REQUIRED WORK:
Please could you give again the lines from the one holding "false meeting attribution." through the final line of the data below, exactly, with no other lines?

ENTRIES SUPPLIED:
○ ○ ○ ○ ○

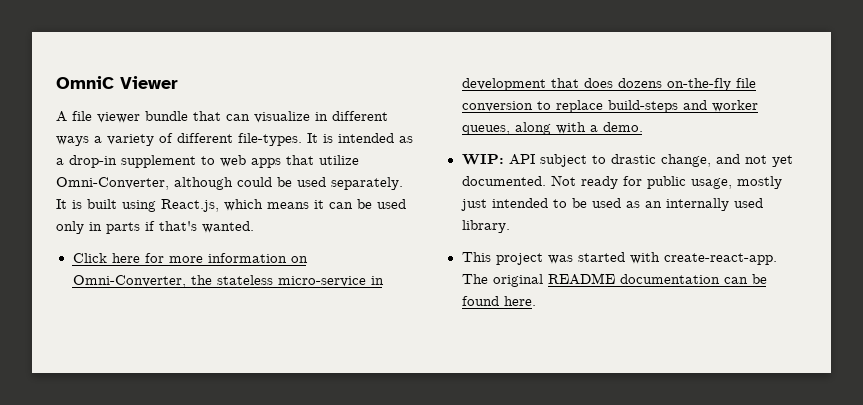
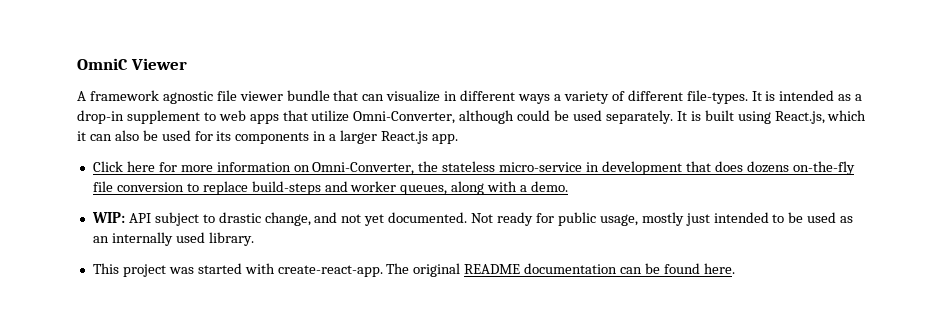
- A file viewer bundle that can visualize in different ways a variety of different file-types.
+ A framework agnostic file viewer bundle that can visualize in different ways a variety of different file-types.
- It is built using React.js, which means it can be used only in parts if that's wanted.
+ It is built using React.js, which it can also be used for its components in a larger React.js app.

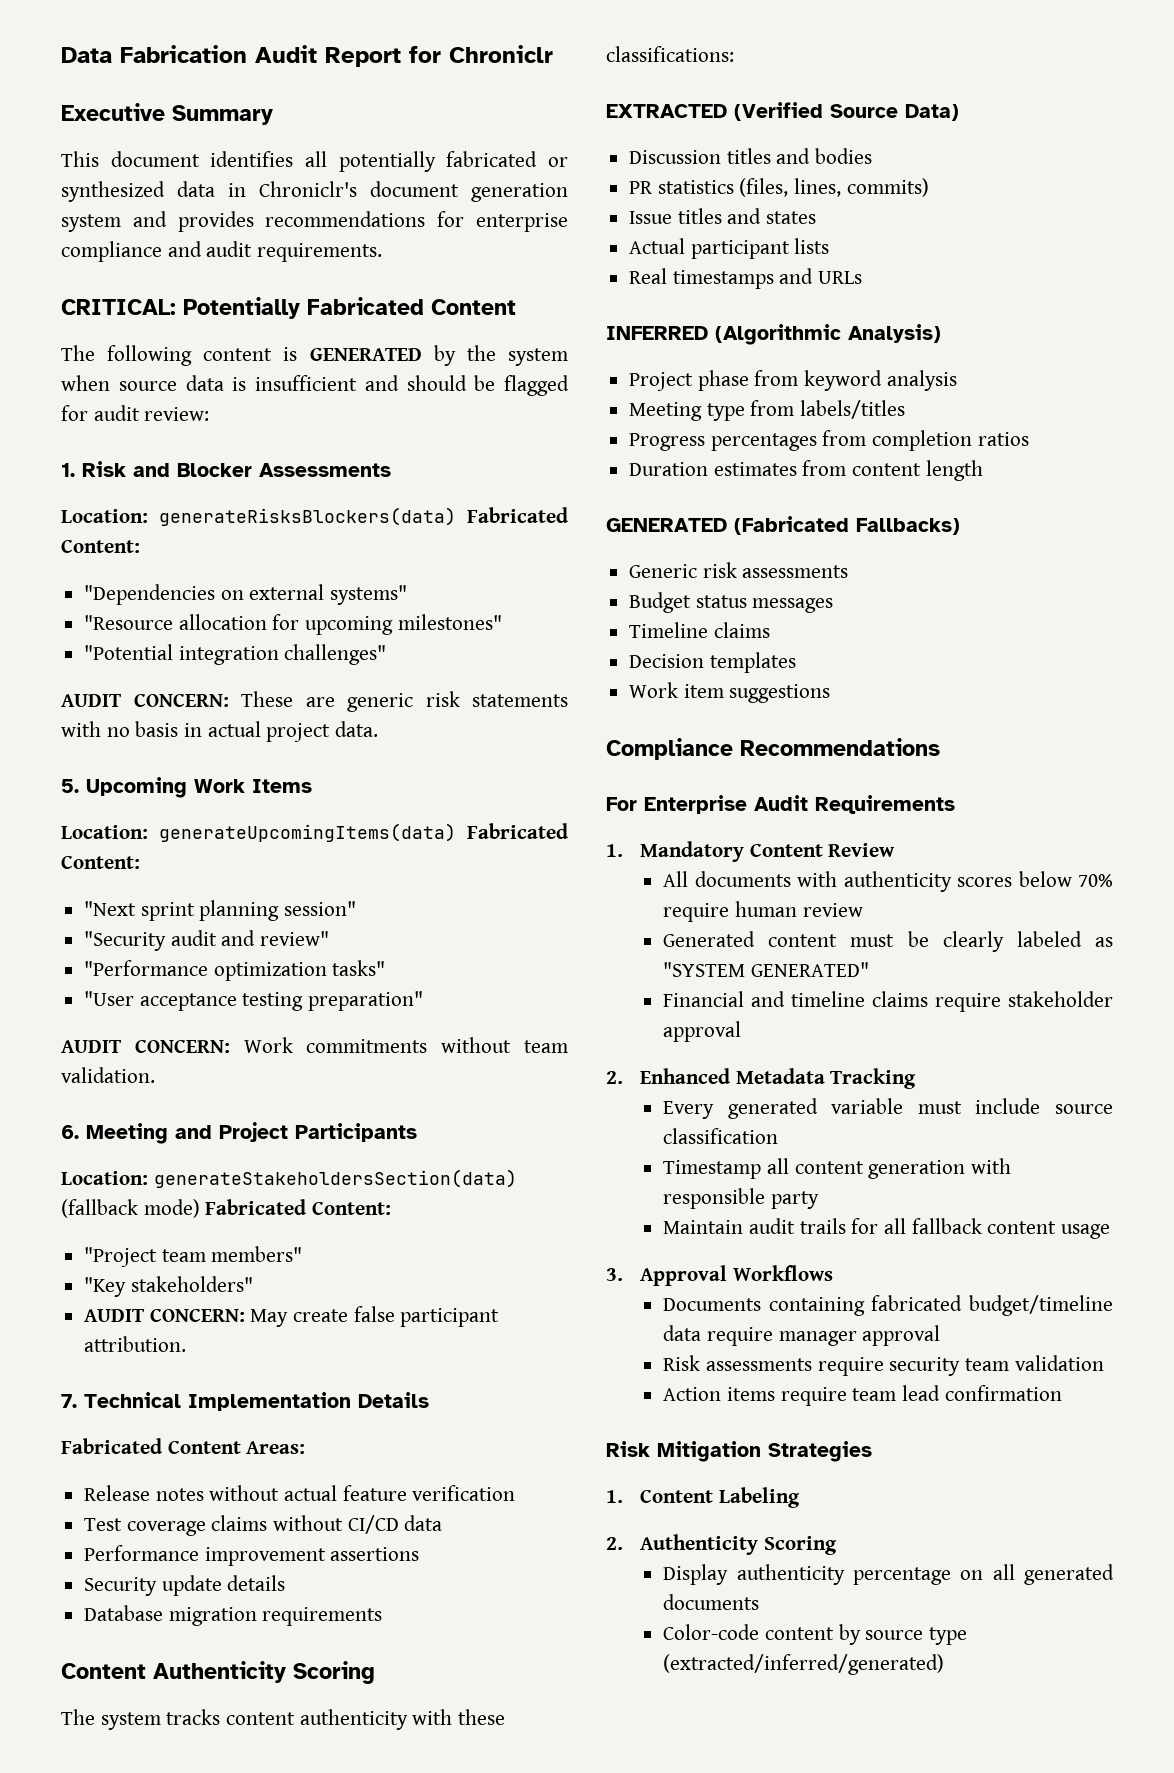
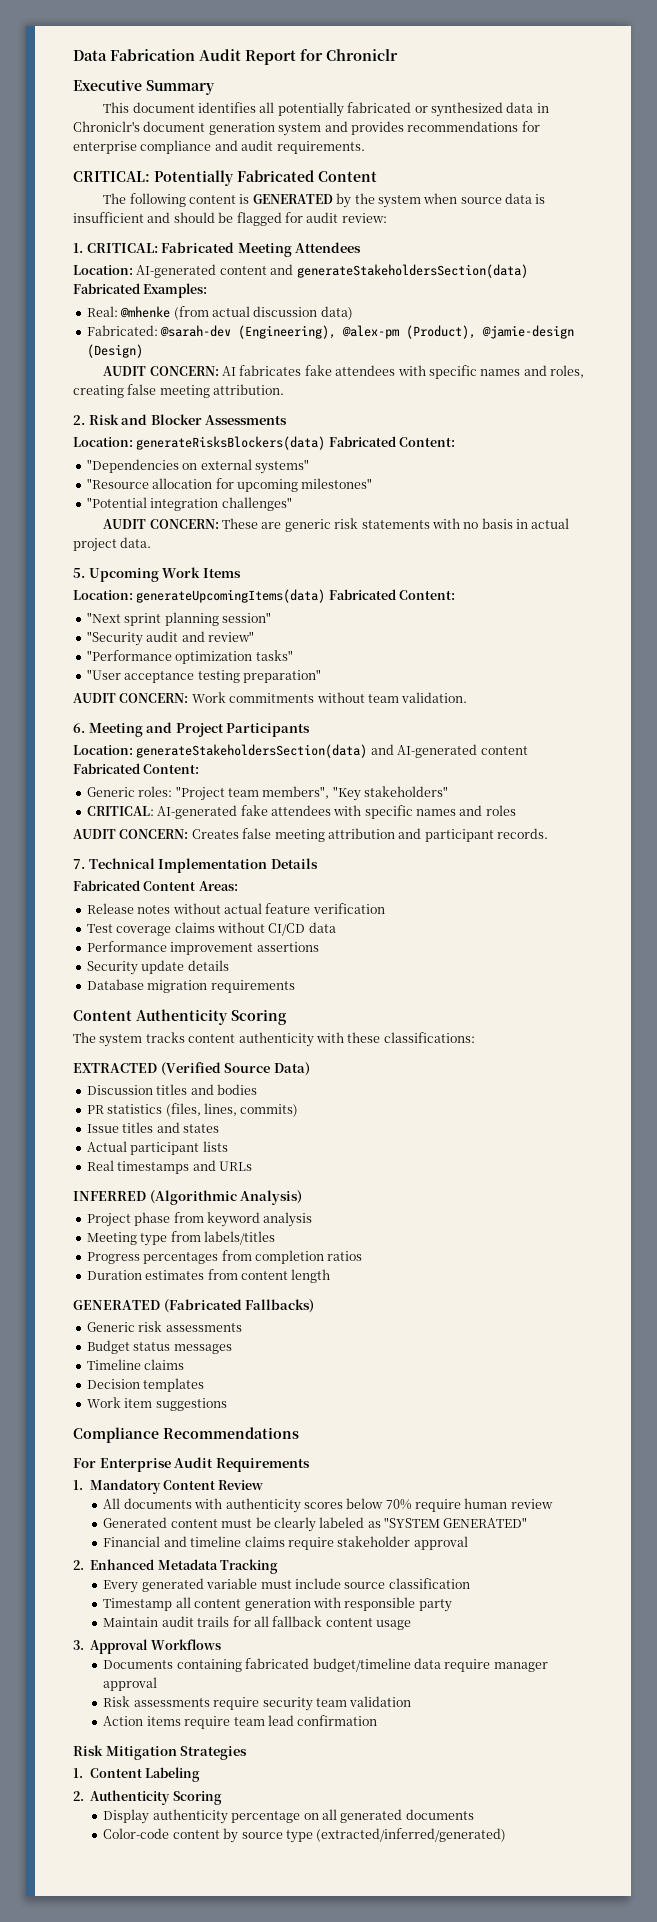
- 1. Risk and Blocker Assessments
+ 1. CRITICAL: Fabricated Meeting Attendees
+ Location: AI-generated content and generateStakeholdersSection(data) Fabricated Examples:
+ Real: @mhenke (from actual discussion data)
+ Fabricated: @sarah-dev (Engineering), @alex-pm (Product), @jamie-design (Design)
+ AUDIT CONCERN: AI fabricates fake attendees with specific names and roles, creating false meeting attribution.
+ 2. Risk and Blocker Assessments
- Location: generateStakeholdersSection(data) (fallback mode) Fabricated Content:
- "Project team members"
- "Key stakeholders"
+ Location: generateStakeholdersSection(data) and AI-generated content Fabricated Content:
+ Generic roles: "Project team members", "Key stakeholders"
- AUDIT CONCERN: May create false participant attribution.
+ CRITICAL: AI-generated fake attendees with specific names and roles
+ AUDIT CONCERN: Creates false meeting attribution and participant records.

○ ○ ○ ○ ○

WORKED SOLUTION:
+ AUDIT CONCERN: AI fabricates fake attendees with specific names and roles, creating false meeting attribution.
+ 2. Risk and Blocker Assessments
- Location: generateStakeholdersSection(data) (fallback mode) Fabricated Content:
- "Project team members"
- "Key stakeholders"
+ Location: generateStakeholdersSection(data) and AI-generated content Fabricated Content:
+ Generic roles: "Project team members", "Key stakeholders"
- AUDIT CONCERN: May create false participant attribution.
+ CRITICAL: AI-generated fake attendees with specific names and roles
+ AUDIT CONCERN: Creates false meeting attribution and participant records.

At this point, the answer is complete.